RNDR: Le dialogue ne doit pas se limiter aux partis représentés au Parlement

La représentation au Parlement ne devrait pas être une condition pour pouvoir participer à un dialogue politique national ou à sa préparation, d’autant plus que deux partis importants, dont la deuxième représentation parlementaire, ne sont pas sous la bannière de ce titre, a indiqué le parti Tawassoul dans un communiqué dont ci-aprés l’intégralité :

« Notre sentiment au Rassemblement National pour la Réforme et le Développement vis à vis des anomalies structurelles accumulées par les différents régimes dont souffre l’État Mauritanien, les défis redoutables auxquels il est confronté, les dangers futurs qui le guettent et les conditions de vie difficiles auxquelles ses citoyens sont confrontés – surtout ces jours-ci – sont autant de sujets qui nous amènent à souligner ce qui suit:

1 – Le seul moyen pour unifier la nation, éviter les dérapages et de corriger la trajectoire de l’État est d’appeler à un dialogue national incluant tous les acteurs politiques aux positions et visions différentes, c’est ce que nous avons d’ailleurs annoncé à l’opinion publique dans le document «Vers un changement consensuel».

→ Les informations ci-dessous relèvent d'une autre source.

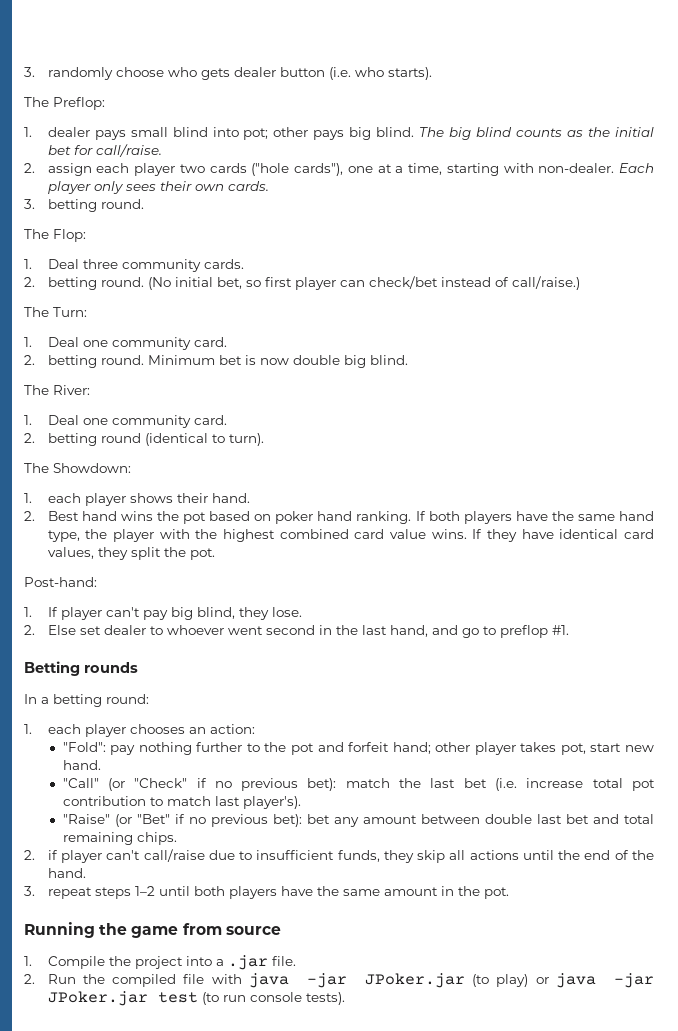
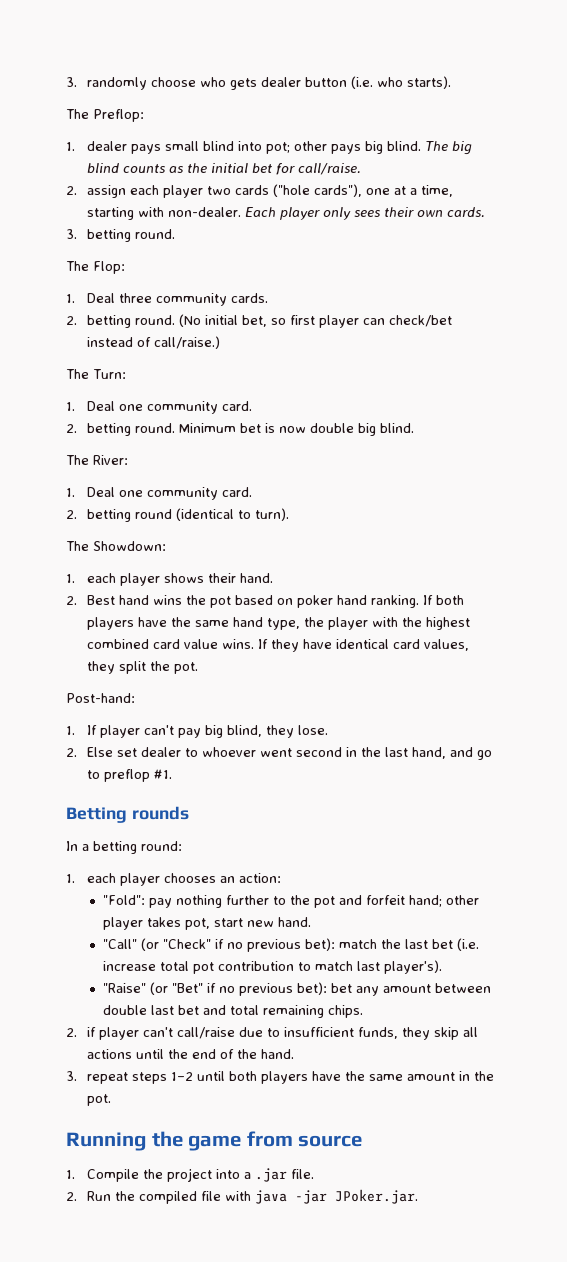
[365,973,655,988] [47,991,345,1006] JPoker.jar (to play) or java -jar JPoker.jar test (to run console tests). -> [335,1189,419,1204] JPoker.jar.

2 – Tout dialogue sérieux doit se baser sur la transparence et sur l’inclusion de tous les acteurs politiques et civils du pays.

3 – La représentation au Parlement ne devrait pas être une condition pour pouvoir participer à un dialogue politique national ou à sa préparation, d’autant plus que deux partis importants, dont la deuxième représentation parlementaire, ne sont pas sous la bannière de ce titre.

4 – La nécessité d’unifier l’opposition dans un front commun, car nous sommes convaincus que les partis de l’opposition sont plus proches les uns des autres sur plusieurs positions.

5 – Nous pouvons comprendre le fait de donner la priorité aux points consensuels, être flexibles et réalistes pendant le dialogue et lors de la rédaction de ses résultats, dans l’intérêt général et pour assurer son succès, mais il est inconcevable que sa préparation soit monopolisée par quelques acteurs de manière exclusive, et ceux avant même son ouverture.

Force est de constater que les Mauritaniens sont fatigués d’assister aux échecs fréquents des dialogues improvisés dont les sujets, les débats et résultats sont connus d’avance.

Il est indéniable que tout échec d’un dialogue dans ce contexte très particulier entraînera une frustration dont les conséquences ne pourront probablement pas être surmontées à court terme.